Export Processing Zone Authority (EPZA) CEO Cyrille Nabutola told Xinhua in Nairobi that the zones contributed 10 percent of all exports.
“The bulk of the exports consisted of textile and apparels and U. S. was the major destination,” Nabutola said during the pre- budget hearings for the 2014/2015 financial year.
“In fact, Kenya has now overtaken Lesotho to emerge as the largest textile exporter to the US under the Africa Growth and Opportunity Act (AGOA) preferential trade agreement,” he added.
The current AGOA preferential trade agreement expires in 2015 and most sub-Saharan countries are eligible. He noted that the EPZ’s now account for 3.2 percent of Kenya’s GDP and employ at least 37,000 workers.
He said approximately 50 percent of all enterprises in the zones are fully owned by foreigners.
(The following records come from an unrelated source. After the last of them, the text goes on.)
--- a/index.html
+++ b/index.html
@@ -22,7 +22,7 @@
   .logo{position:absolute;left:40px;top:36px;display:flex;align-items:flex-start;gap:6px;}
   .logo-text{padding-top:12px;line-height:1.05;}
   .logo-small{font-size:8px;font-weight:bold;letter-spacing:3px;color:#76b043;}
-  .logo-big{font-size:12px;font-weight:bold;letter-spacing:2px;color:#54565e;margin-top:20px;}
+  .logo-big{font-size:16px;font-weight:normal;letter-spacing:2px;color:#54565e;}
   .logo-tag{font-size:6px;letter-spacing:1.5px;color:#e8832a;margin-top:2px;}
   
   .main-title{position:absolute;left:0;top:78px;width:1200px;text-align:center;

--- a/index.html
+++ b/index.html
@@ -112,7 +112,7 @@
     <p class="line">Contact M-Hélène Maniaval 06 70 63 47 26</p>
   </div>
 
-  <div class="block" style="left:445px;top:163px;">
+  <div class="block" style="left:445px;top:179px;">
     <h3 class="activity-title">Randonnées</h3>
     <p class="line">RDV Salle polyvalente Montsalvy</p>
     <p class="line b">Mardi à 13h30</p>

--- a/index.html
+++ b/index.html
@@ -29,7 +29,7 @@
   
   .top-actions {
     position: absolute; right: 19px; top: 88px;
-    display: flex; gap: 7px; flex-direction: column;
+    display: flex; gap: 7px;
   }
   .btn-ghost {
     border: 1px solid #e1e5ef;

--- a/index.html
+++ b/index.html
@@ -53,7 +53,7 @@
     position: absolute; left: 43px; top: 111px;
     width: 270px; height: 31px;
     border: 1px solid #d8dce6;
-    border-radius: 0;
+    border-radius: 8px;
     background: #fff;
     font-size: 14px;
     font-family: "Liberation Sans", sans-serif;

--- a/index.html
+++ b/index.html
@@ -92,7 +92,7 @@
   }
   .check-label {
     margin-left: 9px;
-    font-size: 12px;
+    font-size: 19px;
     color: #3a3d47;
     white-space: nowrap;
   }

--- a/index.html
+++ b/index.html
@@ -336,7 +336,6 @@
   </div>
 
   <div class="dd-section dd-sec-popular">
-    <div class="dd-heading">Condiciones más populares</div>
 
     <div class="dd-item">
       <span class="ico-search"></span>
The rest are locally owned or joint ventures with foreigners.
The CEO said that three large factories are set to be commissioned in next two months and will greatly increase Kenya’s international trade.
According to the authority, tax holidays are an important part of attracting investments.
“Internationally the length of tax holidays varies from eight to 15 years but Kenya offers ten years for investors in the EPZ’s, ” he said.
He noted that these incentives give investors time to recoup their capital expenditures. The EPZ’s are part of a government program to promotion and diversify the country exports.
“Currently, the vast majority of exports consists of raw agricultural products but the country is developing plans to ensure that they processed before they are sold abroad,” he said.
The EPZ’s were introduced in Kenya over two decades ago in order to overcome the high cost of doing business in the country.
He noted that infrastructure challenges such as the high cost of electricity have rendered the operating business environment expensive. The CEO said that Kenya is a currently a net importer of oil.
“So the unstable international oil prices normally introduce external shocks into the economy and in the process make the country uncompetitive,” he said.
Nabutola added that insecurity incidents such as terrorism also tend to scare away investors and tourists.
The government is currently in the process of converting the EPZ’s into special economic zones that will offer a wider range of businesses activities.
Presently, businesses operating under the EPZA regime have to abide by strict regulations.
“However, when the transformation is complete, it will allow primary activities with a more flexible market orientation on domestic sales,” he said.